● **Input for this task**:
#####

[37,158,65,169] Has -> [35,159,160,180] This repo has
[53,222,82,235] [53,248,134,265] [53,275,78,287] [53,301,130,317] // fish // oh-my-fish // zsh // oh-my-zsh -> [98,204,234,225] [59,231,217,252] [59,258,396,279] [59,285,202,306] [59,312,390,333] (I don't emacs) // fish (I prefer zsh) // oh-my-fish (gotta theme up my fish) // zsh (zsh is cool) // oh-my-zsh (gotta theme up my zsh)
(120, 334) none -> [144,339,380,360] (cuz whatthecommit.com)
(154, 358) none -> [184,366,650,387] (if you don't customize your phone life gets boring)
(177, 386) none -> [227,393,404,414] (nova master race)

#####

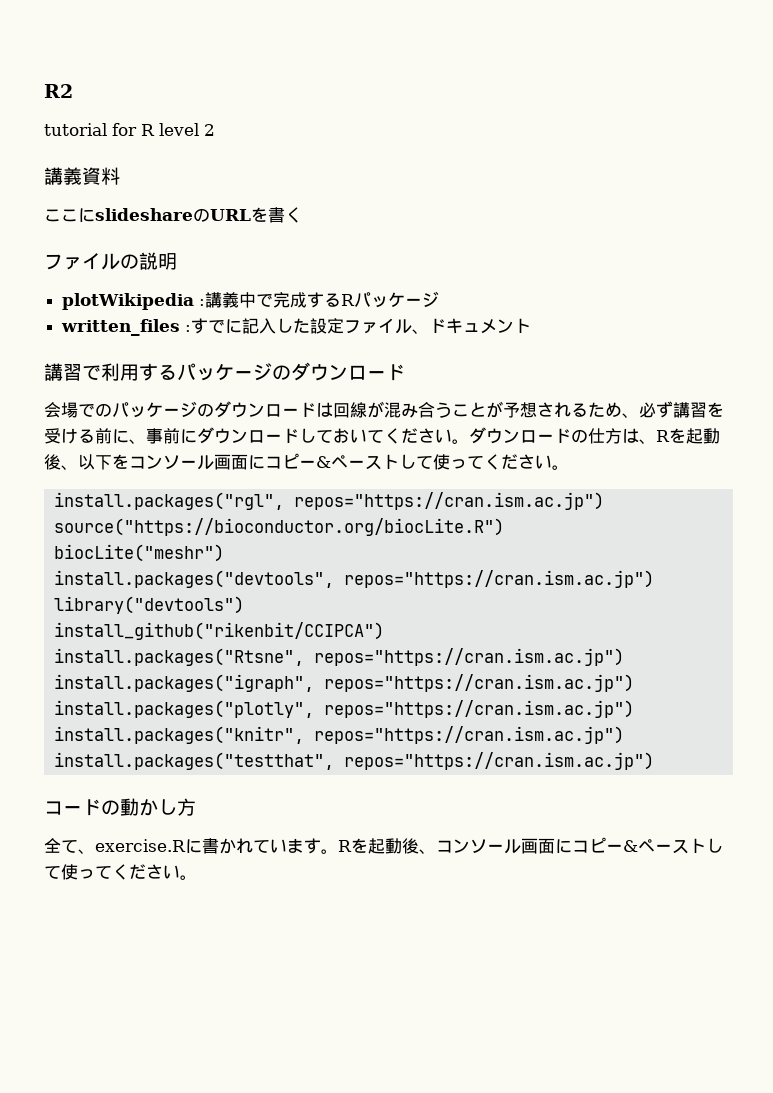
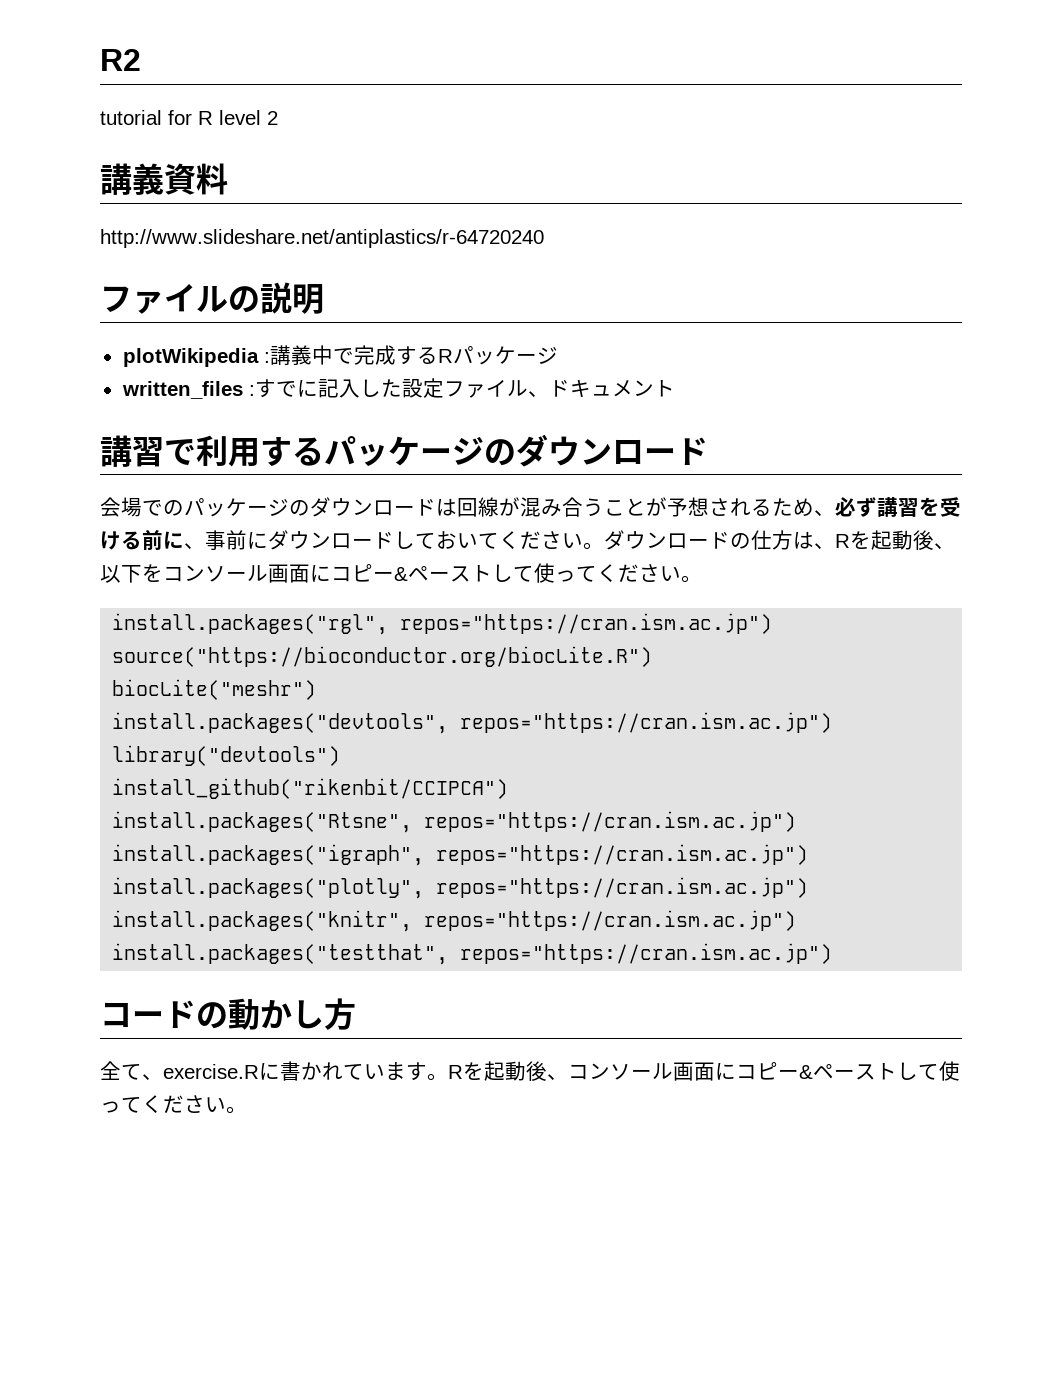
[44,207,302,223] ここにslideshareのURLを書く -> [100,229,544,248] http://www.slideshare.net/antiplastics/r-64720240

#####

Could you transcribe the entries above word for word, from the line with "(120, 334) none" down to the line with "(177, 386) none", keeping both?

● **Solved exercise**:
(120, 334) none -> [144,339,380,360] (cuz whatthecommit.com)
(154, 358) none -> [184,366,650,387] (if you don't customize your phone life gets boring)
(177, 386) none -> [227,393,404,414] (nova master race)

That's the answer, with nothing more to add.